# Task statement
Only the lines from the one holding "font-size: 11px ->" to the end of the data should be echoed, exactly as they appear, minus the pictures.

# Task data
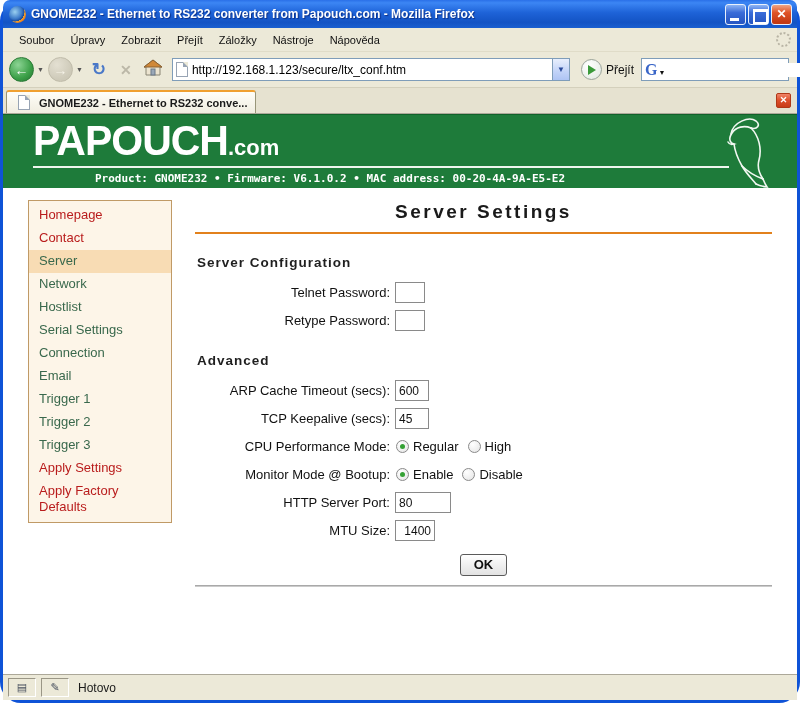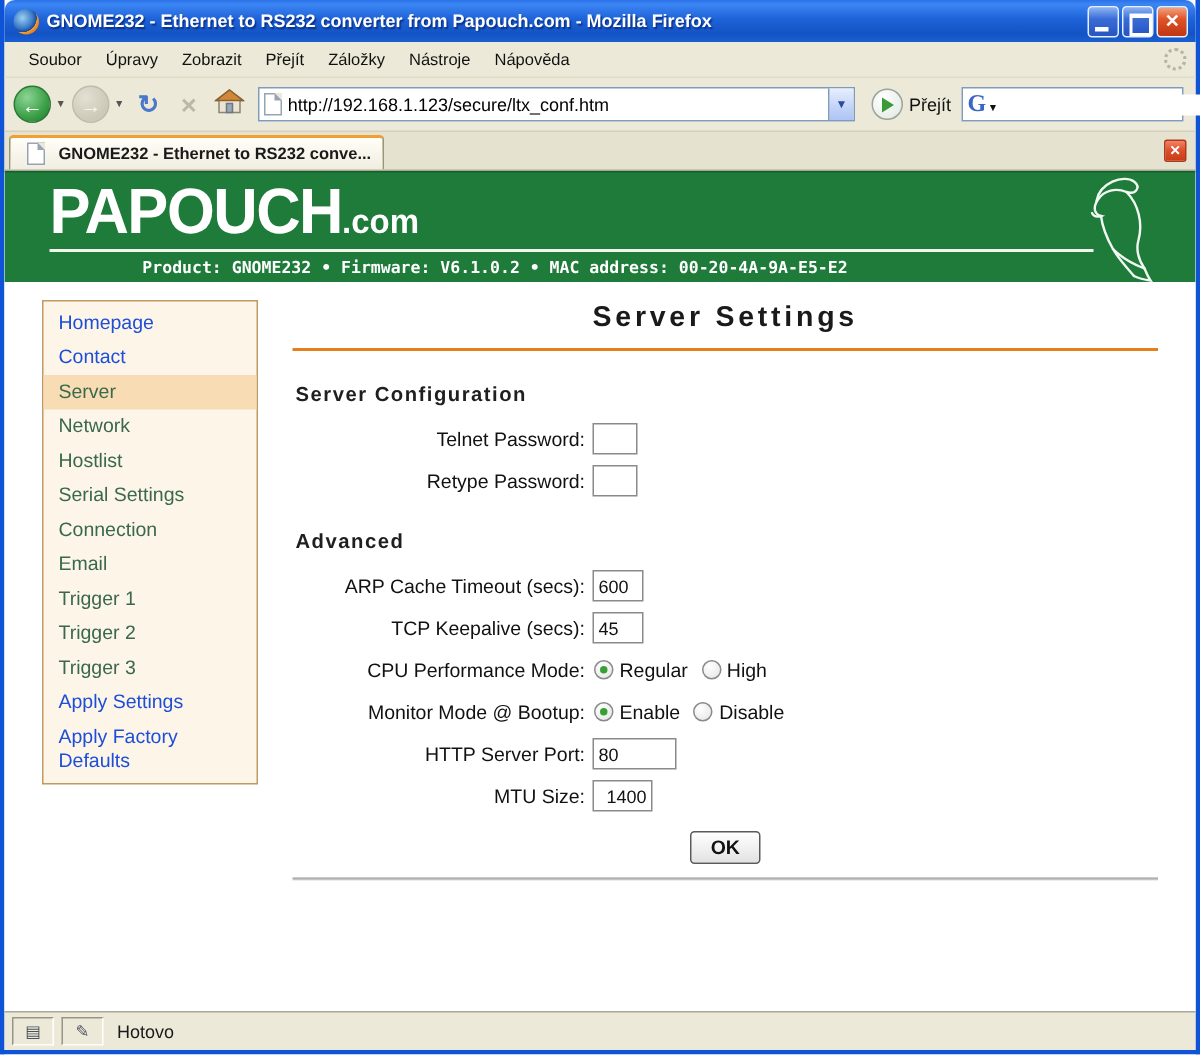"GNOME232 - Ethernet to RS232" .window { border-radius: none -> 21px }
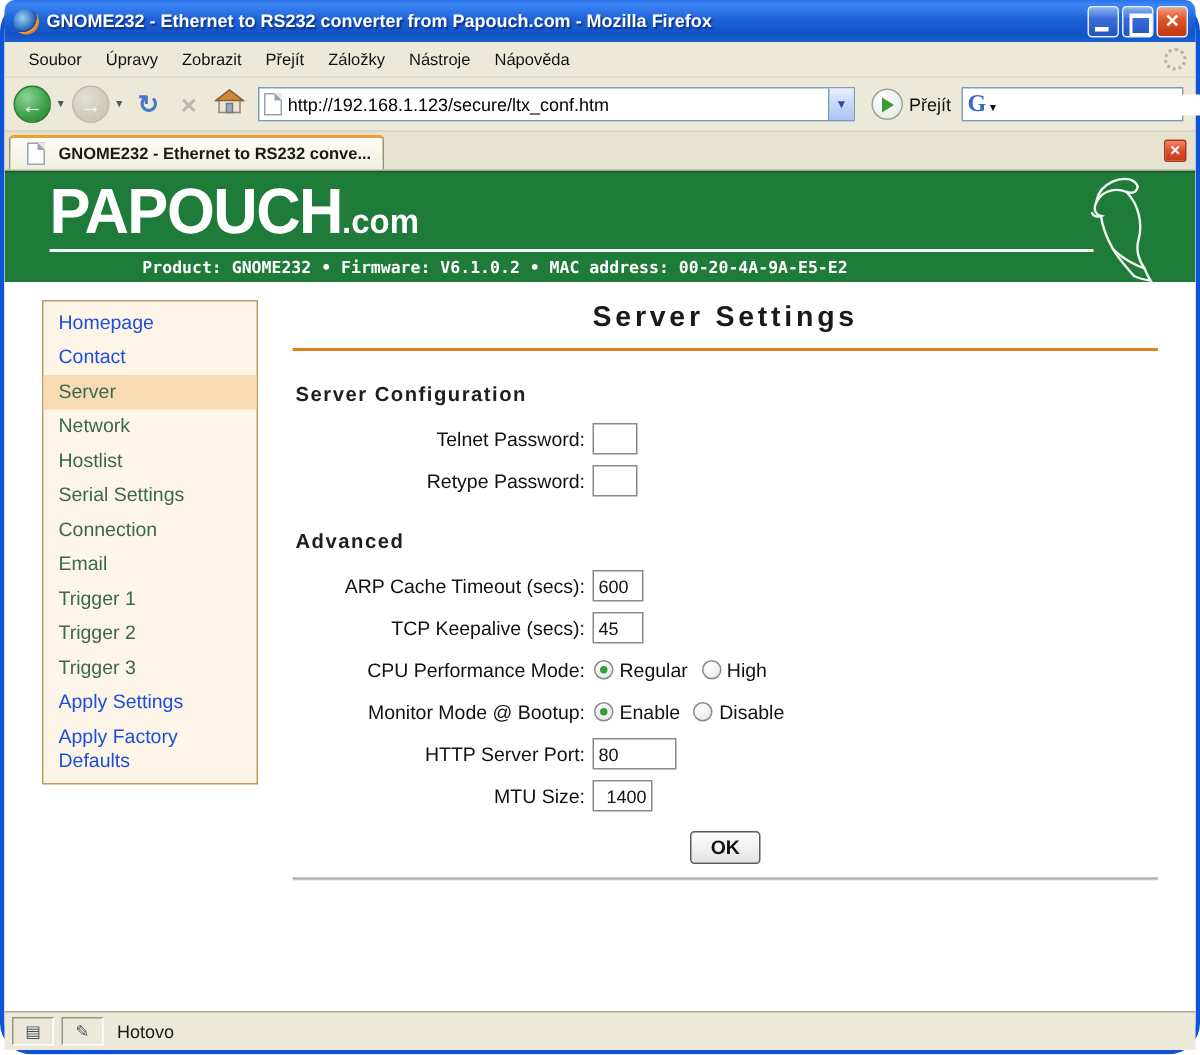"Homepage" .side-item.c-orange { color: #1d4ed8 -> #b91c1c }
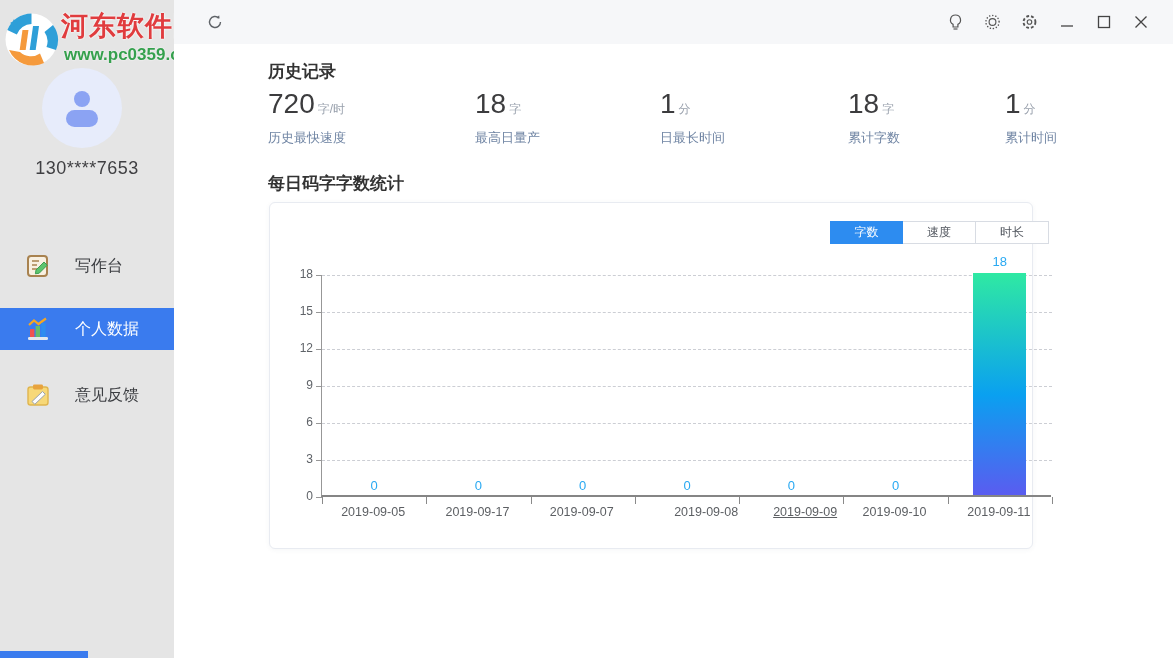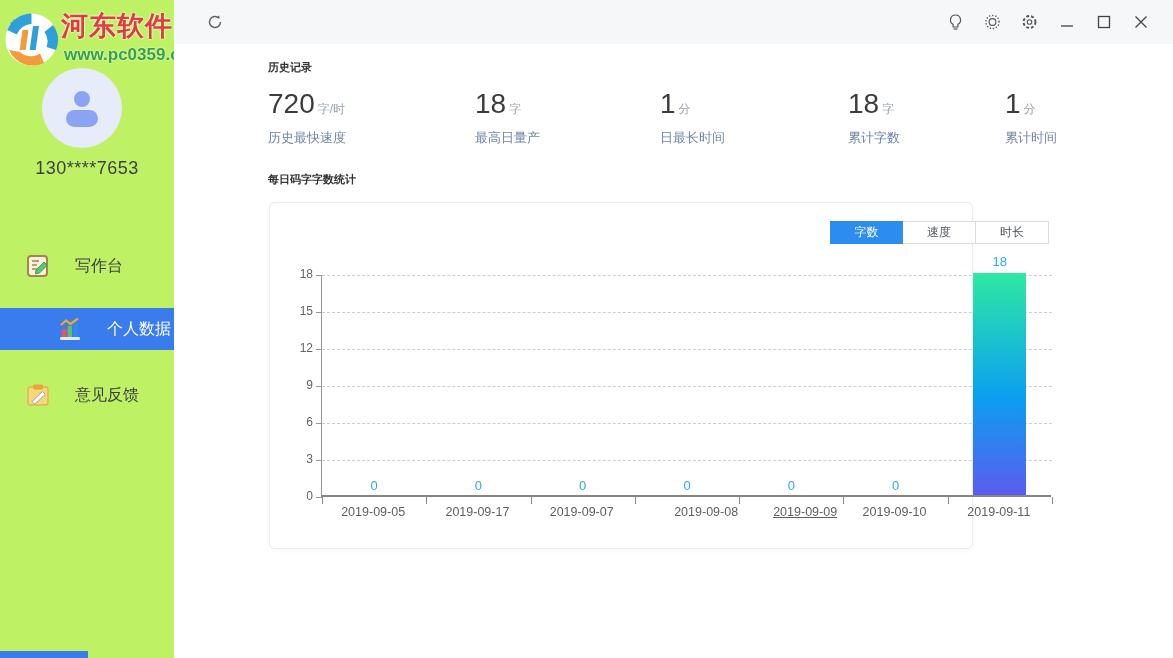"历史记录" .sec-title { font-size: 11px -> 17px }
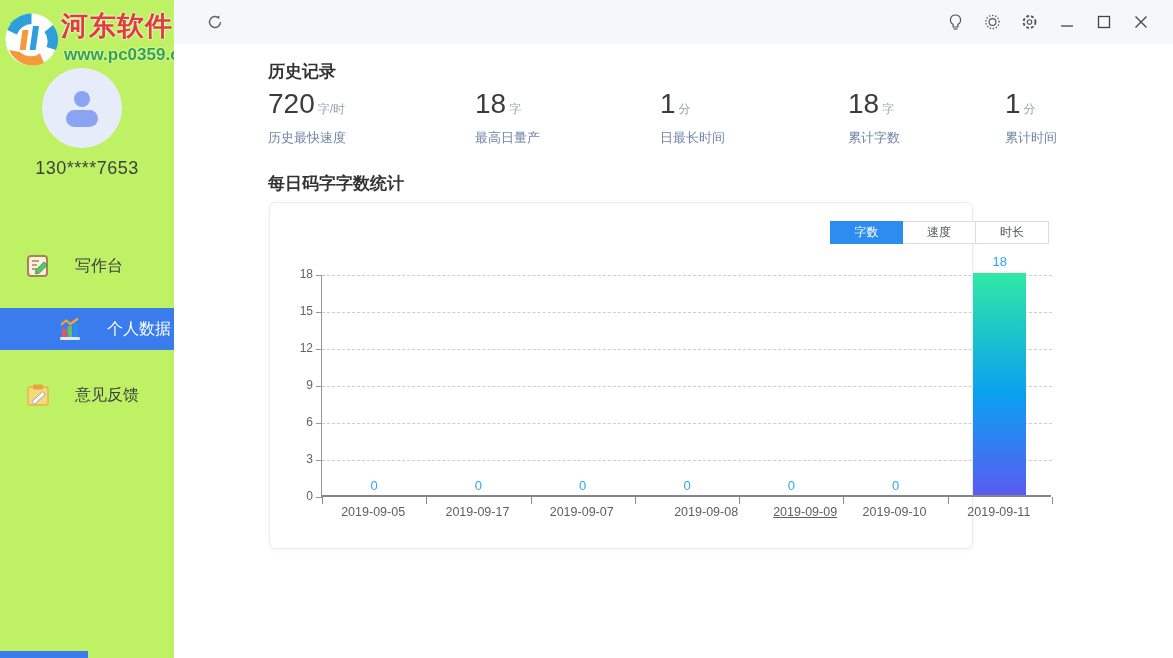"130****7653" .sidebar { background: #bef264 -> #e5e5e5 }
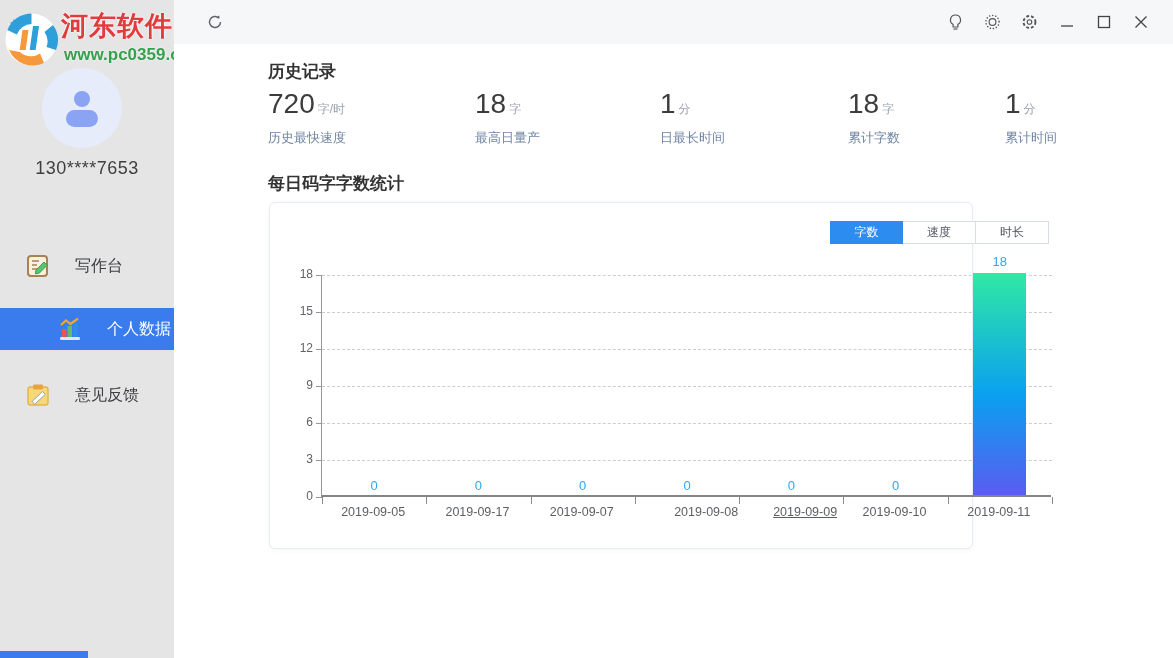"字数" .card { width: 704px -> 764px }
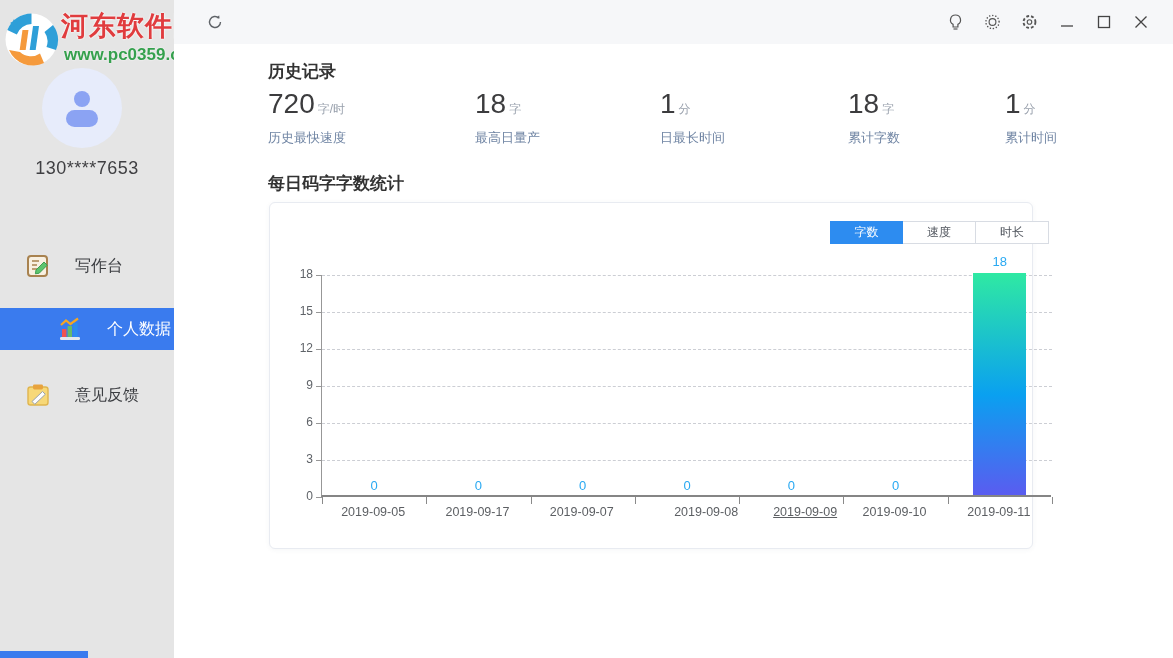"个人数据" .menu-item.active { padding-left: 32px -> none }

# Answer box
"历史记录" .sec-title { font-size: 11px -> 17px }
"130****7653" .sidebar { background: #bef264 -> #e5e5e5 }
"字数" .card { width: 704px -> 764px }
"个人数据" .menu-item.active { padding-left: 32px -> none }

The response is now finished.